Archive for June, 2012
That’s right, brotha’s and sistah’s, I’m sitting here living La Vida Loca.
I have bottle service, anytime I ask, for Maalox+. Wooooooo.
Livin’ the life of the phat and sassay octogenarian with bedside bottle service for Maalox.
Who’s the man? RIGHT HERE!
Today we had a little party with pretend raspberry champagne! Day +29 was a good day.
Wbc = 1.4, that 1400 out of 4000. Doubled! And 1000 was the threshold for going outside my room. I. Went. Outside. The. Room. Walked down to the rec room and painted on a wooden plane model.
Definitely, one of them babies stem packs has moved into the bone marrow and has enough gumption to churn out some cells. I get reds many days and platelets daily but there’s only one place to get those smart and deadly whites, the bone marrow. I am so happy. Three cheers for science!
Summary: Slow and steady is gonna win this race. White count is moving, hooray. Bowels are angry, boo.
Calendar: Over one month since my admission on May 2nd. Day +27 post infusion.
The Key: White blood cell counts are, at long last, rising.
This week… 0.3, 0.3, 0.3, 0.3, 0.6, 0.4, 0.6, 0.8
Yes, that 800 units per microliter poking it’s bald head over the horizon. I gave Dr. Grover the high five. At 1000 I can leave my room and go for a walk around this floor of the hospital. I pretty much need whites up to lower the antibiotic dose to grow back healthy gut flora.
Bowels: Angry, angry, angry. Diarrhea day 11. It doesn’t need saying but, this is getting really old. Cramps are nasty. Brutish. At least now I have The Shiny Candy-Like Button that delivers dilaudid on demand.
Outlook: The doctors are cautious and no dates are being offered for getting out of the hospital. But they say ‘good’ most days.
Skin: I have a slight and harmless rash, no itching, which is a good sign that the new immune system is waking up. I am bloated like soggy breakfast cereal and need to drop a couple of liters. My weight is 92 kilos which is quite a bit more than I weighed when I moved in at the start of May.
Weariness: The fatigue is serious. A shower is a lot of effort and I rest afterward. Talking wears me out in about ninety minutes. Physical therapy is just some steps, walking in place and sit/stands, about 20. But I get a bike TODAY (woo hoo!) so I can massage my bowels and hopefully build some strength. I am frequently advised to Take It Easy.

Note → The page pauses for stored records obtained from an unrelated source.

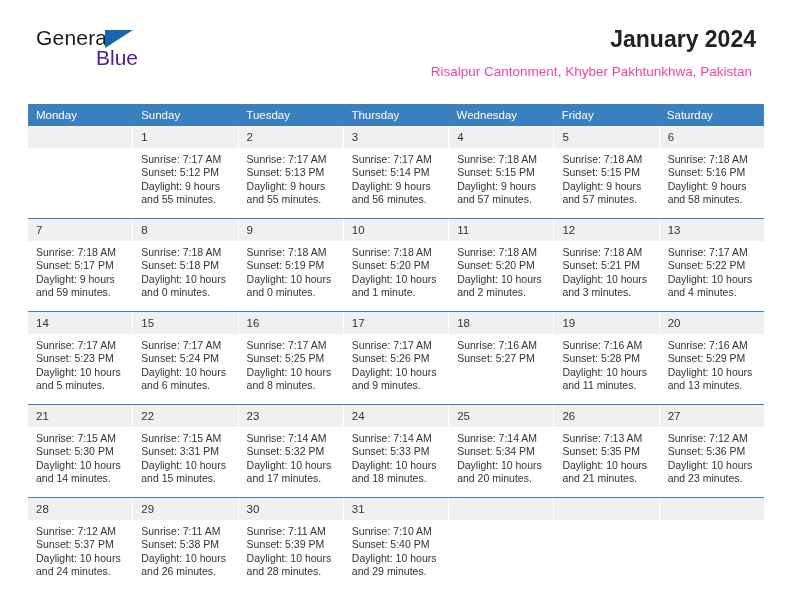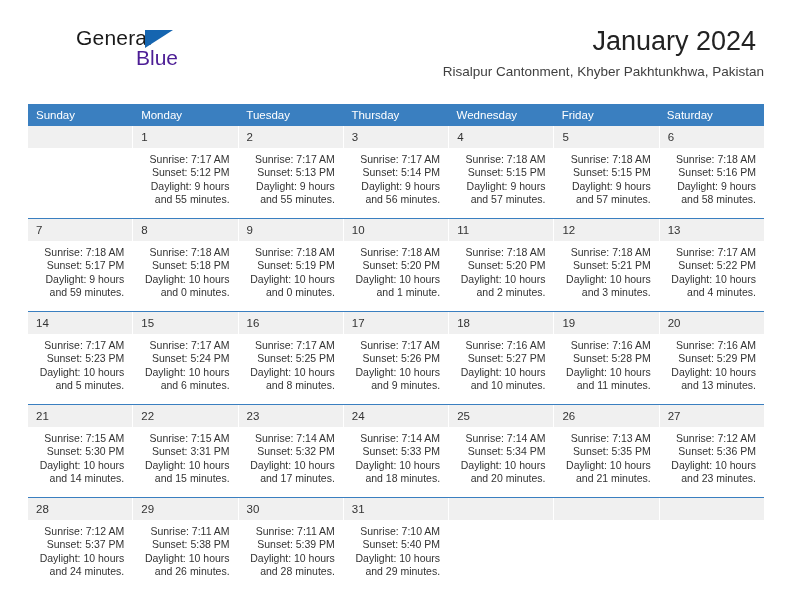"General" .header { margin-left: 40px -> none }
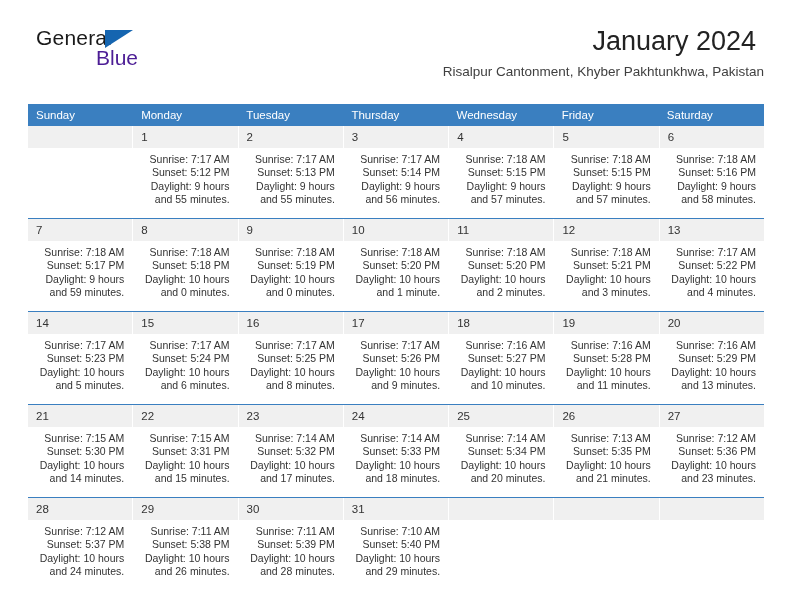"January 2024" .title { font-size: 27px -> 23px; font-weight: none -> bold }
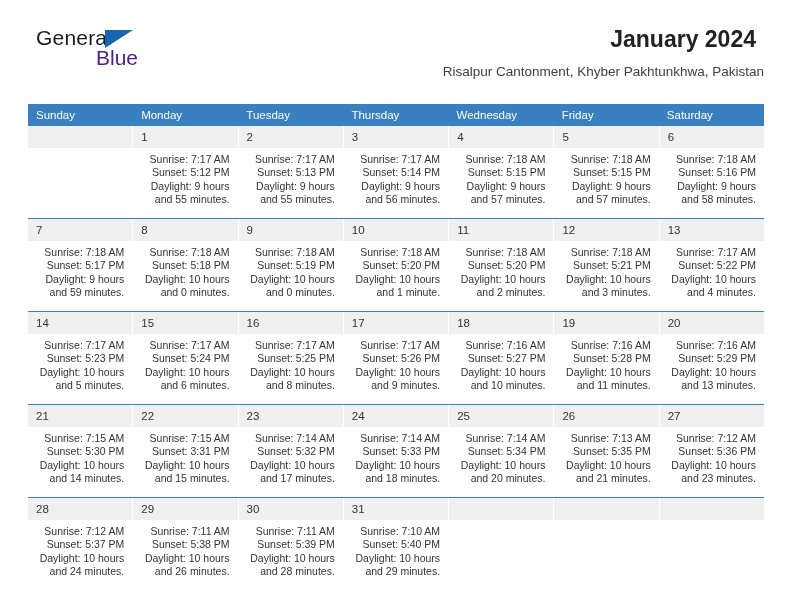"Risalpur Cantonment, Khyber Pakhtunkhwa," .subtitle { color: #404040 -> #ec4899; right: 0 -> 12px }
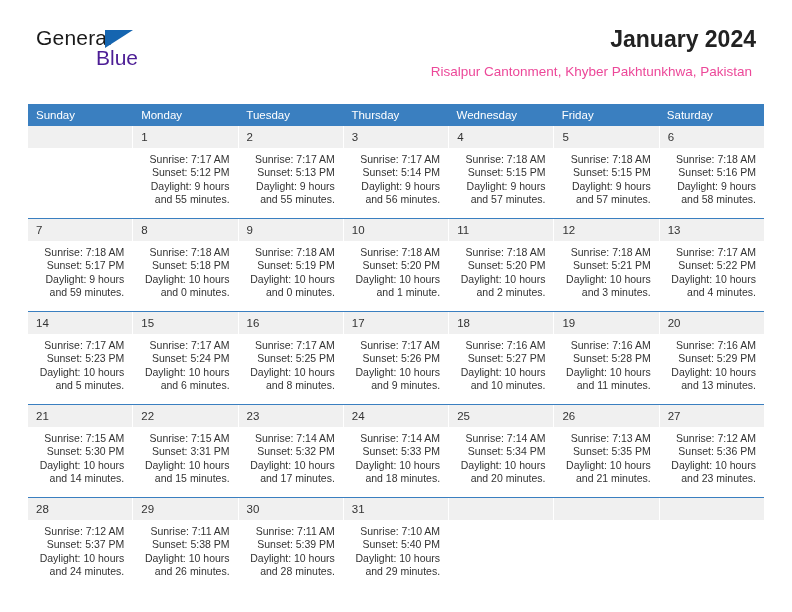"Sunday" div.weekday { order: before "Monday" -> after "Monday" }
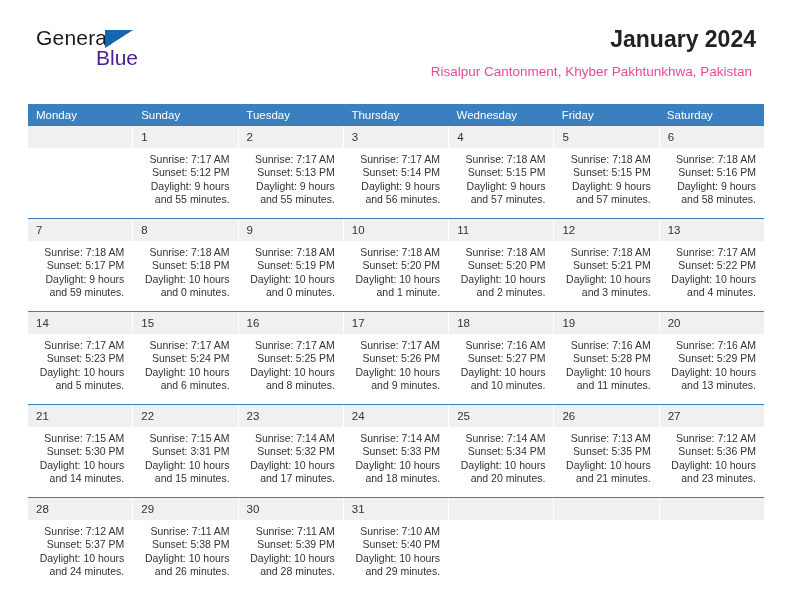"Sunrise: 7:17 AM" .day-body { text-align: right -> none }
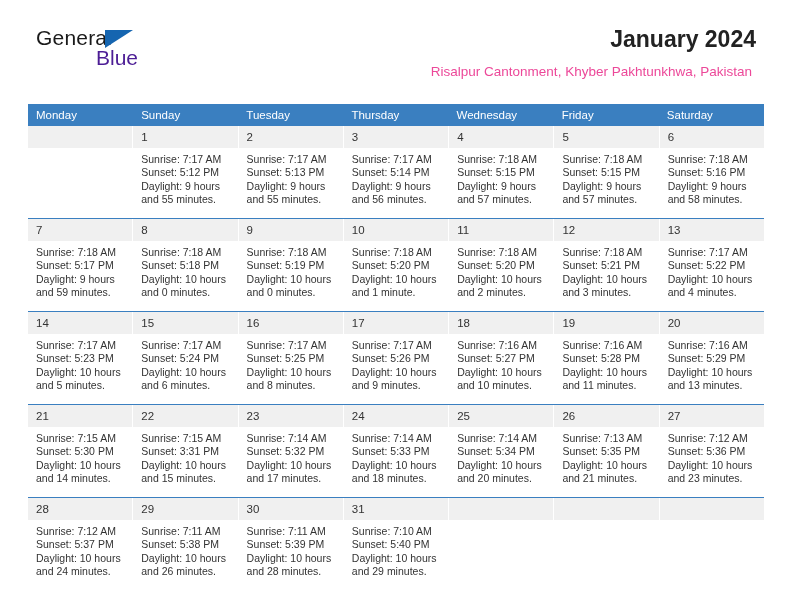"Daylight: 10 hours and 10" div.daylight { html: <div>Daylight: 10 hours and 10 minutes.</div> -> none }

Sleep and Steroids: I’ve been getting broken up but sufficient sleep and that’s despite a medium dose of steroids twice a day. If the bowel thing turns out to be double trouble, c.diff plus graft vs host disease (GVHD), they will go to the high level dose. Steroids help mitigate the symptoms of GVHD.
Entertainment: If there’s one thing I know how to do, it’s keep busy. I get cards by surface mail and send em. Learning the Uke. Strategy game with friends over the net. Tons of music time. Meditatation/Visualization after phone calls, shower or just to ward off irritability. Quite a pile of pretty folded paper here now. Wrote a ropey math program for the browser, just for fun.
Vistors: Mom every day. Dad’s been having coughs and I haven’t seen him much in the last couple of weeks. Judy once a while ago. Zannie tomorrow! I’m still very vulnerable so, no, you can’t come see me.
So I’ve been suffering a minor plague the last week : diarhea. A history of my challenges appears at the top of the blog under “medical status.”
Why? What’s causing it? Is it Graft vs Host disease? A bug?
After so many tests from so many places, the word is out! c.diff
A bug that’s pretty common in hospitals but a problem for people with long stays who are on anti-biotics. Your gut has helper bacteria that can keep c.diff away but mine are pretty knocked out and I’m vulnerable. Here’s an article about the critter:
The answer? Another kind of anti-biotic. So far I’m still liquid and crampy. It’s trouble, them bacteria.